Tanpa ia sadari air mata lolos begitu saja kala ia mengingat perkataan dari Syafira. Ketika ia tengah sibuk dengan kenangan yang hadir, disaat itu juga Kak Perwira merasakan gerakan dari tangan Syafira.

“Fira”

“Kak” suara parau dari Syafira menandakan ia sudah sadar.

Tanpa membuang waktu, Kak Perwira pun berlari keluar ruangan untuk memanggil dokter yang merawat Syafira.

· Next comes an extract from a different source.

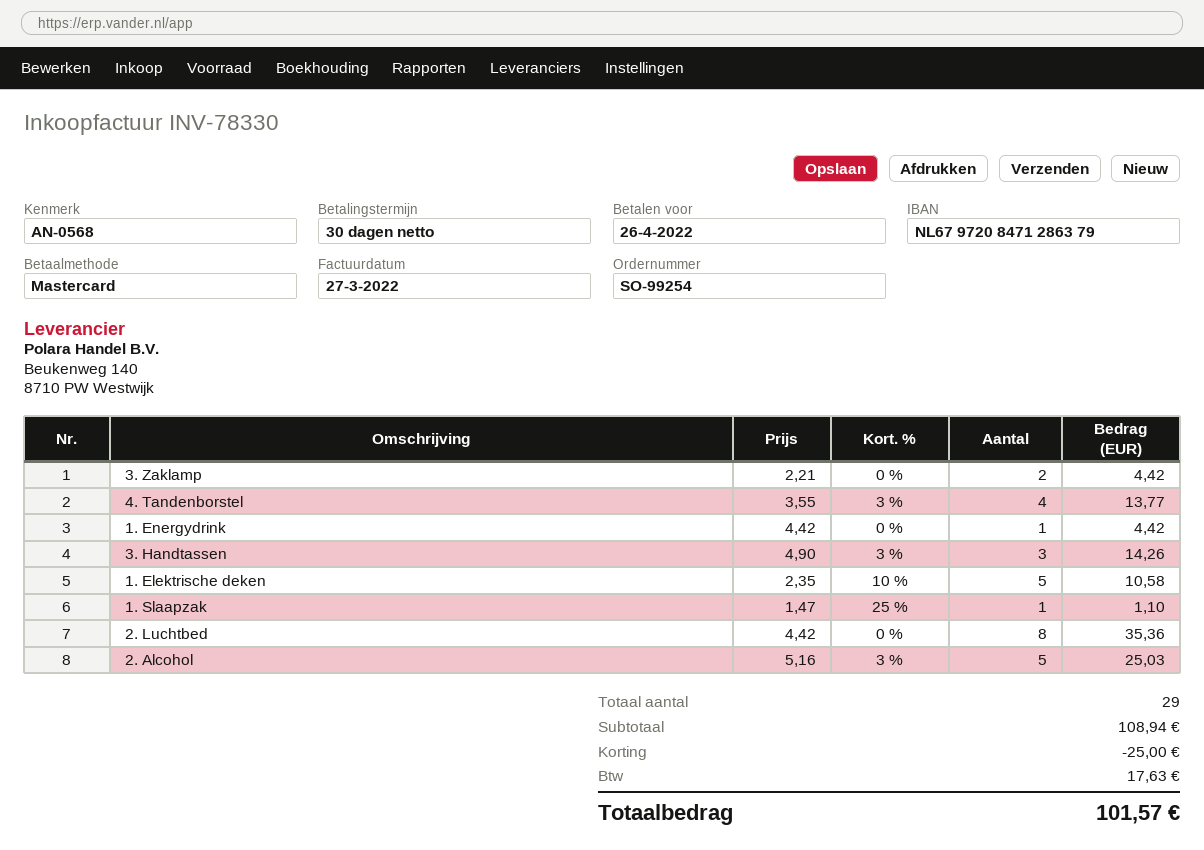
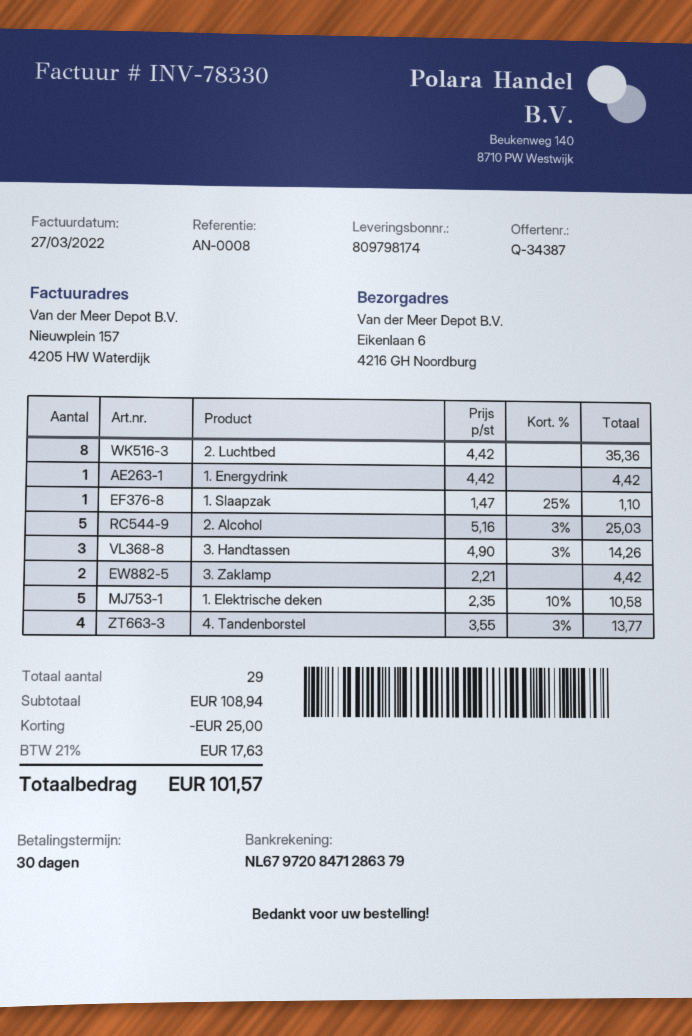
reference: AN-0568 -> AN-0008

Dokter yang datang pun langsung memeriksa Syafira. Setelah selesai memeriksa, dokter itu pun keluar tanpa mengatakan apa pun.

“Kak, Abi sama Umi di mana? Dan kenapa Fira bisa ada di sini?”

“Abi sama Umi keluar bentar cari makan, tapi tadi kakak udah telpon kok dan mungkin bentar lagi mereka sampai.” Begitu Kak Perwira selesai berbicara pintu ruagan pun terbuka dan menampilkan sosok Umi dan Abi.

“Fira, Ya Allah nak kamu kenapa sih kok bisa sampai pingsang gitu?” pertanyaan dari Umi seakan kembali memutar ingat Syafira.

Dan tentunya ia ingat betul ketika ia kesakitan setelah pulang dari sekolahnya.

Syafira hanya menggeleng “Syafira enggak kenapa-napa Umi.”

Syafira memang selalu tidak ingin membuat hati orang yang ia sayangi khawatir karenanya dan itulah yang ia lakukan saat ini. Mencoba tetap tegar namun pada akhirnya semua orang akan tau tentang kondisinya saat ini.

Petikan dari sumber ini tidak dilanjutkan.